The scientists have also developed a non-electronic method of telecom switching that could help improve the speed and capacity of internet communications, especially those of 5G networks.
The team led by physics professor Seamus Curran, used tellurium nanorods – produced by naturally occurring bacteria – to create their new material.
According to the scientists, tellurium nanorod is an effective nonlinear optical material, capable of protecting electronic devices against high-intensity bursts of light like that of inexpensive household lasers targeted at aircraft, drones or other critical systems.
Describing the material and its performance as well suited for next-gen optoelectronic and photonic devices, Curran said that they let mother nature do the needful, rather than using materials that are chemically synthesized.

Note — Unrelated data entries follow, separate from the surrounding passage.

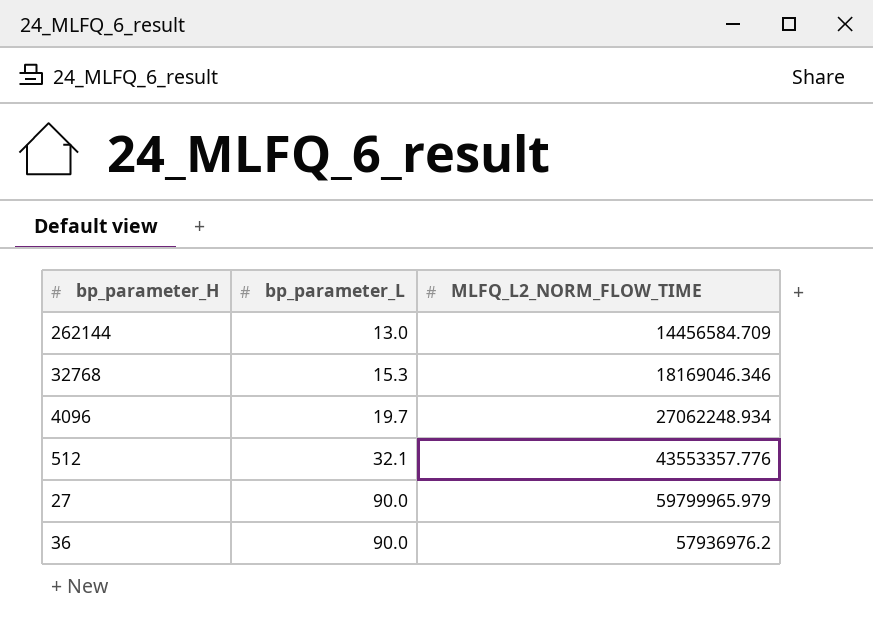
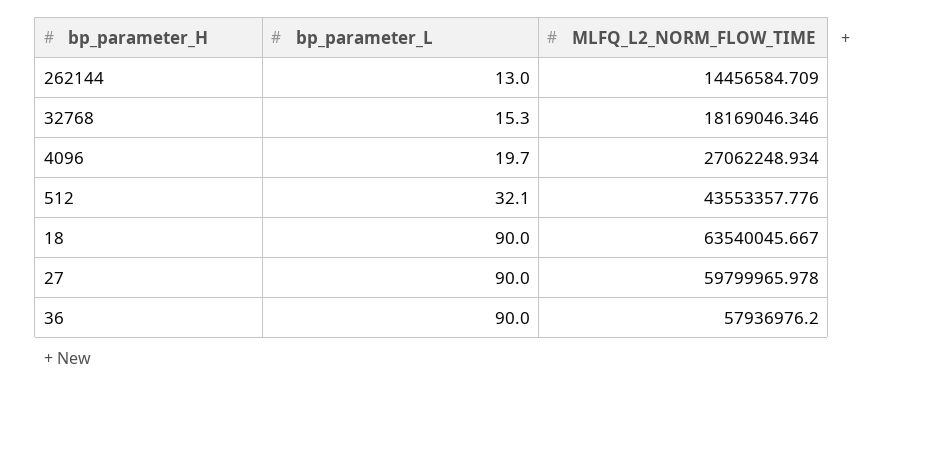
row 18: none -> 90.0 | 63540045.667
27 | MLFQ_L2_NORM_FLOW_TIME: 59799965.979 -> 59799965.978

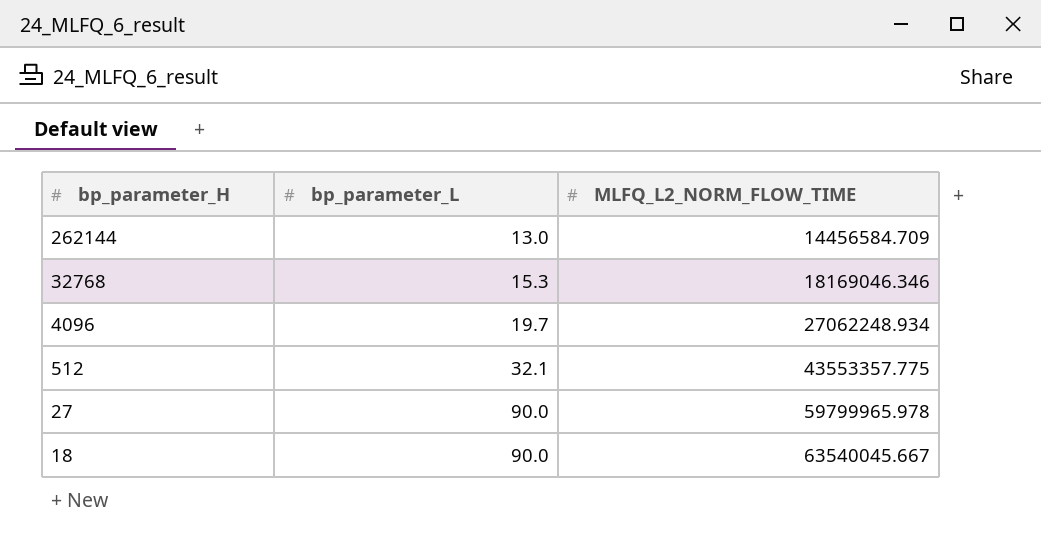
row order: bp_parameter_L ascending -> bp_parameter_H descending
row 36: 90.0 | 57936976.2 -> none
512 | MLFQ_L2_NORM_FLOW_TIME: 43553357.776 -> 43553357.775

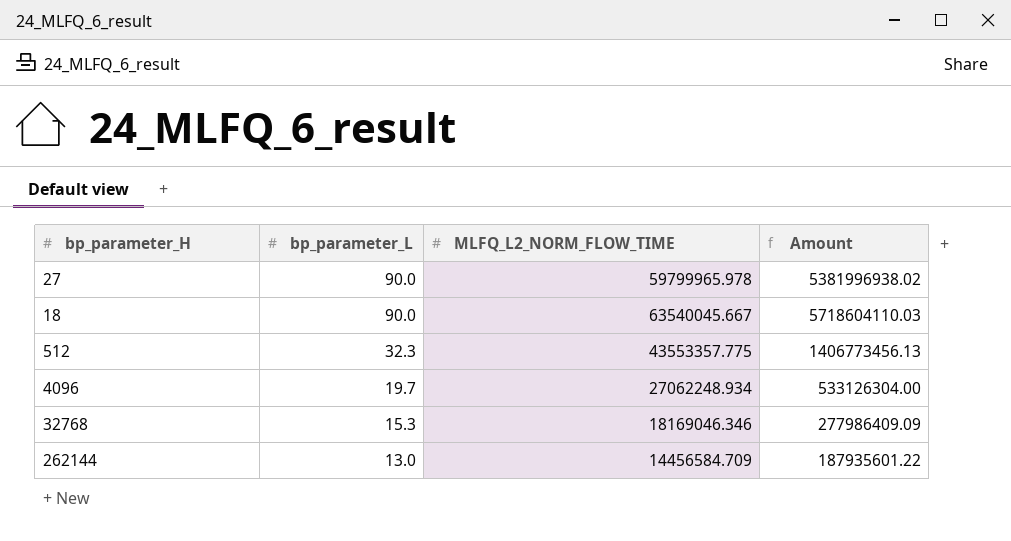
row order: bp_parameter_H descending -> bp_parameter_L descending
column Amount | formula: none -> [bp_parameter_L] * [MLFQ_L2_NORM_FLOW_TIME]
512 | bp_parameter_L: 32.1 -> 32.3

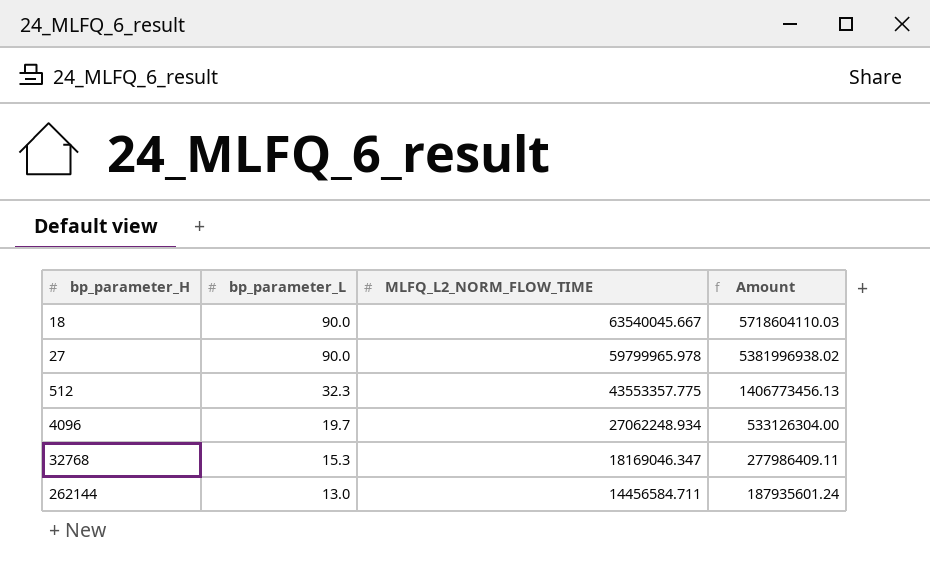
row order: bp_parameter_L descending -> bp_parameter_H ascending
32768 | MLFQ_L2_NORM_FLOW_TIME: 18169046.346 -> 18169046.347
32768 | Amount: 277986409.09 -> 277986409.11
262144 | MLFQ_L2_NORM_FLOW_TIME: 14456584.709 -> 14456584.711
262144 | Amount: 187935601.22 -> 187935601.24

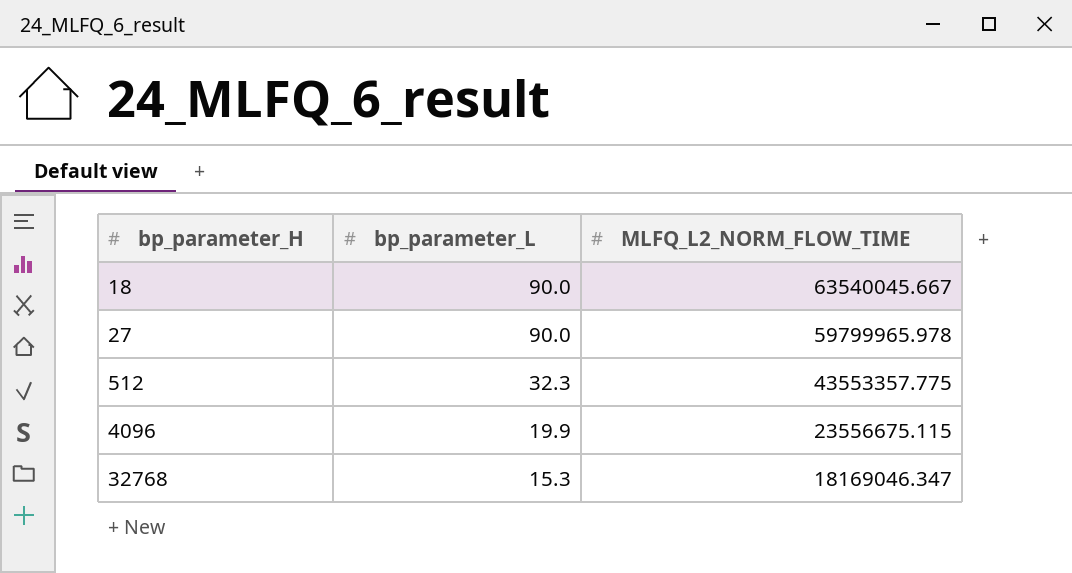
column Amount | formula: [bp_parameter_L] * [MLFQ_L2_NORM_FLOW_TIME] -> none
row 262144: 13.0 | 14456584.711 | 187935601.24 -> none
4096 | bp_parameter_L: 19.7 -> 19.9
4096 | MLFQ_L2_NORM_FLOW_TIME: 27062248.934 -> 23556675.115

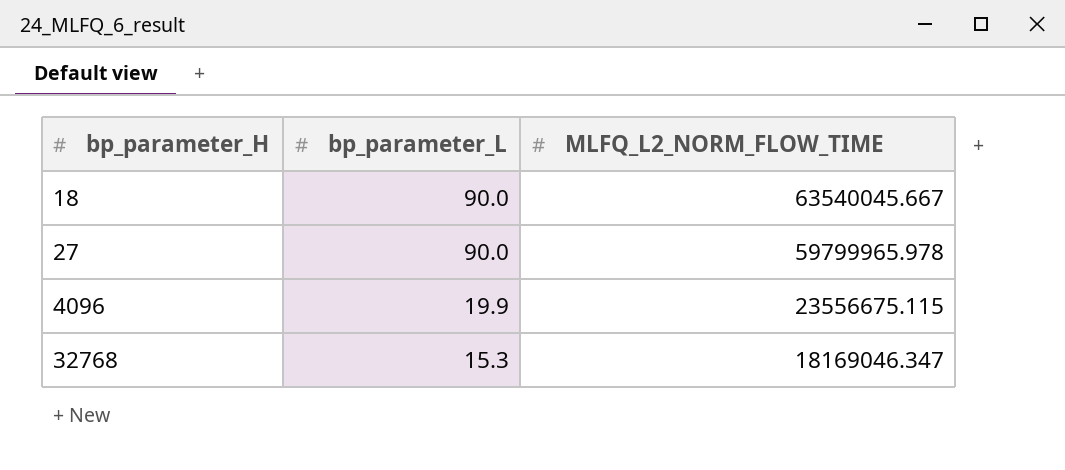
row 512: 32.3 | 43553357.775 -> none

The new findings grew out of earlier work by Curran and his team, working in collaboration with Werner J. Blau of Trinity College Dublin and Ron Oremland with the U.S. Geological Survey.
According to the scientists, using bacteria to create the nanocrystals suggests an environmentally friendly route of synthesis, while generating impressive results:
“Nonlinear optical measurements of this material reveal the strong saturable absorption and nonlinear optical extinctions induced by Mie scattering overbroad temporal and wavelength ranges.”
It was also observed that in both cases, tellurium particles exhibited a superior optical nonlinearity compared to graphene.
The second leg of the university’s research involved the use of a nanocomposite, made up of biologically generated elemental tellurium nanocrystals and a polymer to build an electro-optic switch.
According to Curran, the new electro-optic switch – an electrical device used to modulate beams of light – has proven to reduce damage caused by laser light.
The electro-optic switch could also prove useful in expanding broadband capacity, contends Curran: “We need a massive investment in optical fiber. We need greater bandwidth and switching speeds. And we need all-optical switches to do that.”